With his masterful command of story, Peter FitzSimons takes us to the harsh landscape of southern Africa and into the bloody action of war against an unpredictable force using modern commando tactics. The truths FitzSimons uncovers about 'the Breaker' and the part he played in the Boer War are astonishing - and finally we will know if the Breaker was a hero, a cad, a scapegoat or a criminal.

Peter FitzSimons is Australia's bestselling non-fiction writer, and for the past 30 years he has also been a journalist and columnist with the Sydney Morning Herald and the SunHerlad.

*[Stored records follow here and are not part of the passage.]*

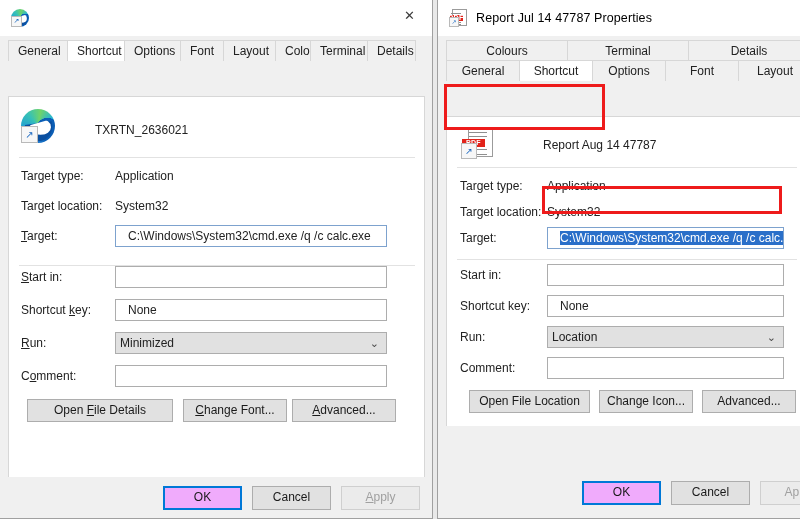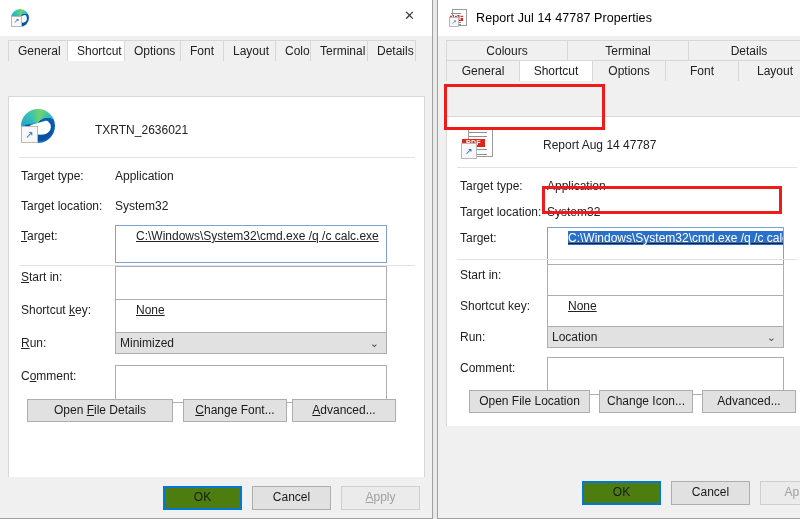--- a/index.html
+++ b/index.html
@@ -34,7 +34,7 @@
   .lbl{position:absolute;font-size:12px;color:#222;white-space:nowrap;}
   .val{position:absolute;font-size:12px;color:#222;white-space:nowrap;}
   .field{position:absolute;box-sizing:border-box;background:#fff;border:1px solid #adadad;
-         font-size:12px;color:#222;padding:0 20px;line-height:21px;height:38px;white-space:nowrap;overflow:hidden;text-decoration:underline;}
+         font-size:12px;color:#222;padding:0 12px;line-height:21px;height:22px;white-space:nowrap;overflow:hidden;}
   .field.focus{border:1px solid #7da2ce;}
   .combo{position:absolute;box-sizing:border-box;background:#e1e1e1;border:1px solid #adadad;
          font-size:12px;color:#222;padding:0 4px;line-height:21px;height:22px;}

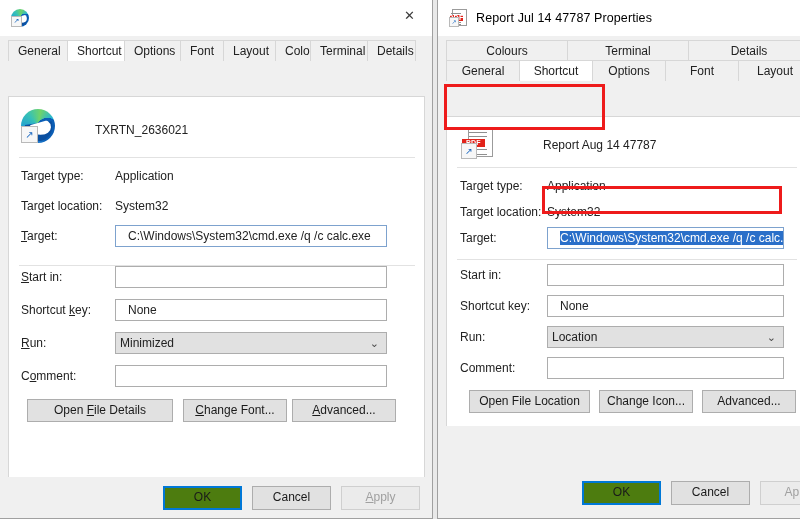--- a/index.html
+++ b/index.html
@@ -42,7 +42,7 @@
   .hr{position:absolute;height:1px;background:#e2e2e2;}
   .btn{position:absolute;box-sizing:border-box;background:#e1e1e1;border:1px solid #adadad;
        font-size:12px;color:#1a1a1a;text-align:center;line-height:21px;height:23px;white-space:nowrap;}
-  .btn.primary{border:2px solid #0078d7;background:#4d7c0f;line-height:19px;}
+  .btn.primary{border:2px solid #0078d7;background:#f0abfc;line-height:19px;}
   .btn.disabled{color:#a0a0a0;background:#ebebeb;border-color:#cfcfcf;}
   .footer{position:absolute;left:0;right:0;bottom:0;background:#f0f0f0;}
   .acc{text-decoration:underline;}

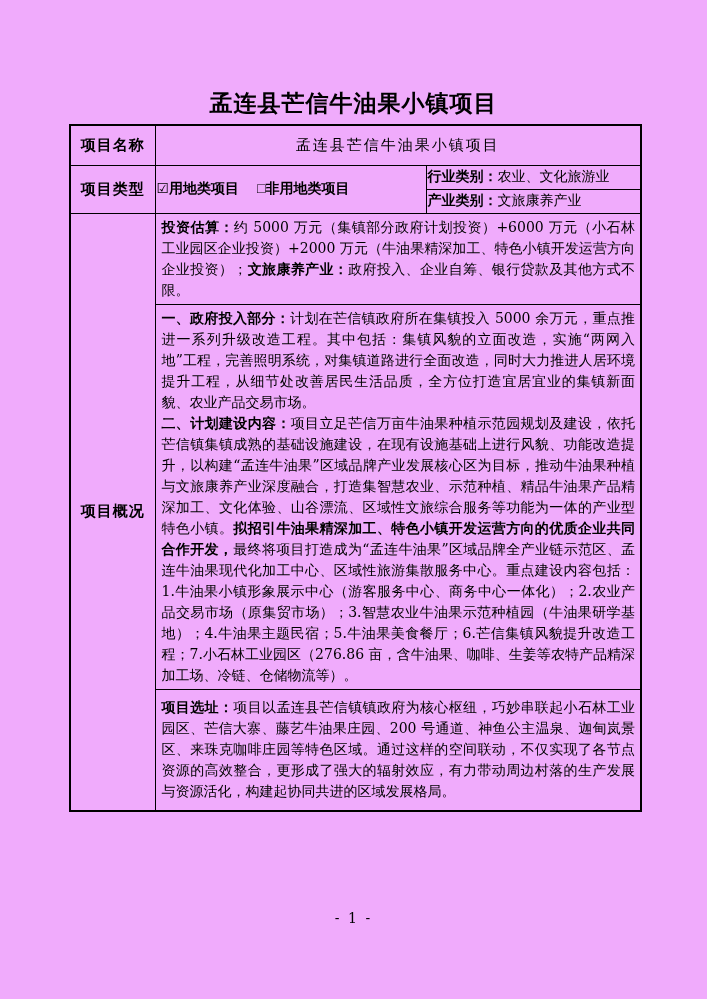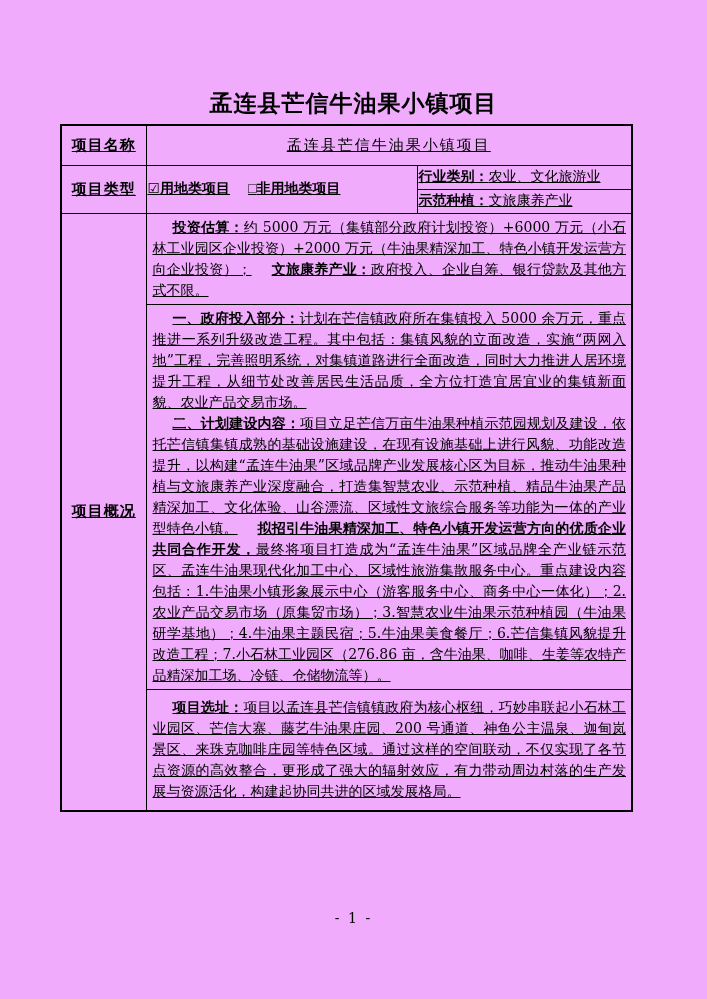--- a/index.html
+++ b/index.html
@@ -27,13 +27,12 @@
   }
   table.doc-table {
     position: absolute;
-    left: 60px;
+    left: 69px;
     top: 124px;
     width: 571px;
     border-collapse: collapse;
     table-layout: fixed;
     border: 2px solid #000000;
-    text-decoration: underline;
   }
   table.doc-table td {
     border: 1px solid #000000;

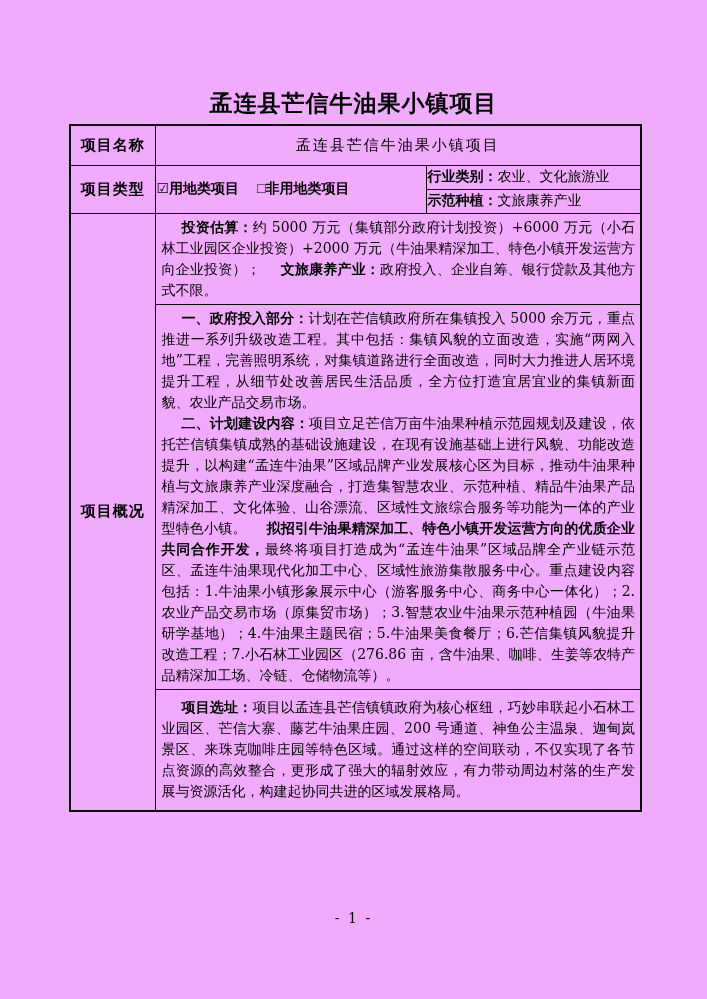--- a/index.html
+++ b/index.html
@@ -123,7 +123,7 @@
     </tr>
     <tr style="height:24px">
       <td class="cat">
-        <span class="catlab">示范种植：</span><span class="catval">文旅康养产业</span>
+        <span class="catlab">产业类别：</span><span class="catval">文旅康养产业</span>
       </td>
     </tr>
 

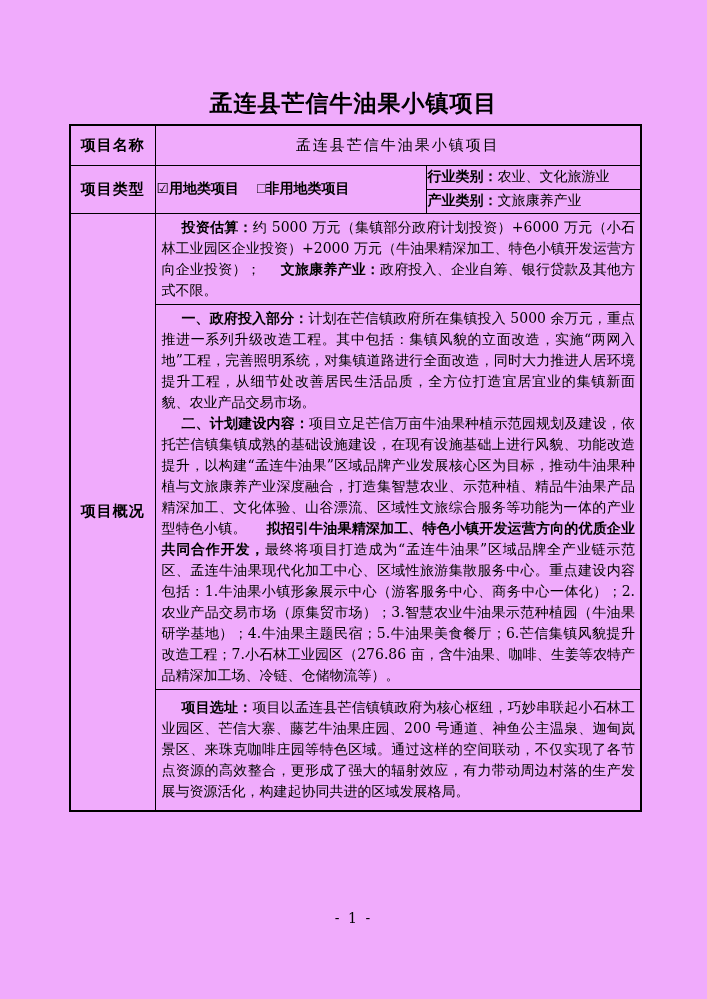--- a/index.html
+++ b/index.html
@@ -81,7 +81,7 @@
     margin: 0;
     text-align: justify;
   }
-  .b { font-weight: bold; margin-left: 20px; }
+  .b { font-weight: bold; }
   .page-number {
     position: absolute;
     left: 0;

He is the author of a number of highly successful books, including Kokoda, Ned Kelly and Gallipoli, as well as biographies of such notable Australians as Sir Douglas Mawson, Nancy Wake and Nick Farr-Jones. His passion is to tell Australian stories of great men and women, of stirring events in Australian history.

Peter grew up on a farm north of Sydney, went to boarding school in Sydney and attended Sydney University. An ex-Wallaby, he also lived for several years in rural France and Italy, playing rugby for regional clubs. He and his wife Lisa Wilkinson - journalist, magazine editor and currently co-presenter of TODAY on Channel 9 - have three children; they live in Sydney.